Sorti dans une poignée ridicule de salles françaises au mois de mars dernier, Amer m'était passé sous le nez, victime du mépris de la distribution hexagonale en matière de films de genre, qui plus est lorsqu'ils ne sont pas mainstream. C'est donc dans une attente interminable que je lorgnais la sortie en dvd du premier long-métrage d'Hélène Cattet et Bruno Forzani, toujours sous l'emprise de l'envoûtement et de la fascination que j'avais éprouvés au visionnage de la bande-annonce.
La découverte du film fut, et c'est un euphémisme, à la hauteur de mes espérances. Grand amateur de giallo (je considère Mario Bava comme un metteur en scène d'exception et Dario Argento comme un expérimentateur formel dont la force des images a marqué à jamais ma vie de cinéphile), je fus littéralement subjugué par la maîtrise formelle de Hélène Cattet et Bruno Forzani tout comme par l'intelligence de l'hommage rendu par Amer à tout un pan du cinéma de genre transalpin.
Amer ne se pense pas, il se ressent. Nulle prétention intellectuelle dans le film, mais de la sensation. L'histoire suit le personnage d'Ana à travers trois époques de sa vie: l'enfance, l'adolescence et l'âge adulte. Le film présentera l'éveil sensitif du personnage, en même temps qu'il s'attachera à dépeindre, par la seule force de l'image et du son (les lignes de dialogues se comptent sur les doigts d'une main), ses craintes et ses peurs viscérales.
Le tour de force du film est de parvenir à imprimer à l'écran ce qui constitue le coeur du giallo, à en décoder les codes, à en extraire la sève, cette "substantifique moelle", terme galvaudé s'il en est mais ici pleinement justifié.
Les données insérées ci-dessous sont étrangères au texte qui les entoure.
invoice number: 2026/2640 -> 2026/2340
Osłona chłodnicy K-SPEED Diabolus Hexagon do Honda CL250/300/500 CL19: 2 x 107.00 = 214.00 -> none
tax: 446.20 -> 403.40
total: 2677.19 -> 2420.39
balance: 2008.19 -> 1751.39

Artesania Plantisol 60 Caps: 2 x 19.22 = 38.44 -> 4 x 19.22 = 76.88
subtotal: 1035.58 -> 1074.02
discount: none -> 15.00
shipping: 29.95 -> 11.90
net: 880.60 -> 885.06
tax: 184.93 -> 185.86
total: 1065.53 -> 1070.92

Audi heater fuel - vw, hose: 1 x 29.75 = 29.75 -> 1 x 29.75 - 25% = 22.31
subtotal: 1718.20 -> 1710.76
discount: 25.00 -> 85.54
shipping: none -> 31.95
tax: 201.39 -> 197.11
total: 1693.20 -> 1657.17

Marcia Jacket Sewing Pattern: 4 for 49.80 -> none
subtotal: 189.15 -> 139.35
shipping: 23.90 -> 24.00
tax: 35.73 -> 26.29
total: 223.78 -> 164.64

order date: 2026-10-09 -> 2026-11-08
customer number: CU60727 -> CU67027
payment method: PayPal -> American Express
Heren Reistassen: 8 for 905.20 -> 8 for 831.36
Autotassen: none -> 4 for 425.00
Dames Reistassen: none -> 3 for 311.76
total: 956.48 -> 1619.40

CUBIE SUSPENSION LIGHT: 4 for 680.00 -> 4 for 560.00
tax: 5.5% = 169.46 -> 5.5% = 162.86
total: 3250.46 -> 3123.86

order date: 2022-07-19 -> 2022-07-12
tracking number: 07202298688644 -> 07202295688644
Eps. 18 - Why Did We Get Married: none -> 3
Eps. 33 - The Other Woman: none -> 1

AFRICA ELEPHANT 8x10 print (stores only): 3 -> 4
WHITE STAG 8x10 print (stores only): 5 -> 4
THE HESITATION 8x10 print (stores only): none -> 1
Le coeur battant d'un genre réside à l'intérieur de ses codes. Cattet et Forzani parviennent à passer le giallo au tamis et à n'en garder que l'essentiel, en le distillant 1h30 durant par le choix des cadres, des couleurs, des sons.
Tout spectateur hermétique à une forme cinématographique non-linéaire et laissant la compréhension et l'explication de côté lâcheront l'affaire au bout de cinq minutes. En effet, Amer s'adresse uniquement à nos sens, et laisse au spectateur le soin de se forger sa propre idée sur les images qui viennent de défiler devant lui. Pour apprécier le film, il faut laisser son intellect au placard et éveiller chacun de ses cinq sens, car c'est par eux, et uniquement par eux, que le film s'appréciera et se livrera. Amer est envoûtant, enveloppant, fascinant, hypnotisant, proche de la démarche d'un Gaspard Noé lorsqu'il filme Enter the void ou d'un Fabrice du Welz nous offrant Vinyan.
Le film retourne aux fondamentaux du cinéma: l'image et le son. Point de discours, nuls monologues, si peu de dialogues, le long-métrage s'inscrit dans une démarche où c'est la forme qui détermine le fond, et non l'inverse. Cette forme, alternant filtres de couleurs, images floutées, découpage sensoriel, musique empruntant à Bruno Nicolai et Ennio Morricone, coupe le souffle par sa beauté et son intelligence, en laissant transparaître à chaque plan l'esprit du giallo: l'éveil (ou le retour) aux sens, à la sexualité, aux peurs, en un mot, la confrontation des êtres à leur viscéralité.
Réussite éclatante (une légère baisse de régime viendra cependant entamer le troisième tiers, mais c'est un détail), invitation à l'abandon et à la sensualité, expérience charnelle et sensitive peu commune, hommage d'une intelligence rare au giallo, Amer se doit d'être découvert au plus vite par tout spectateur souhaitant vivre une expérience cinématographique hors des sentiers battus.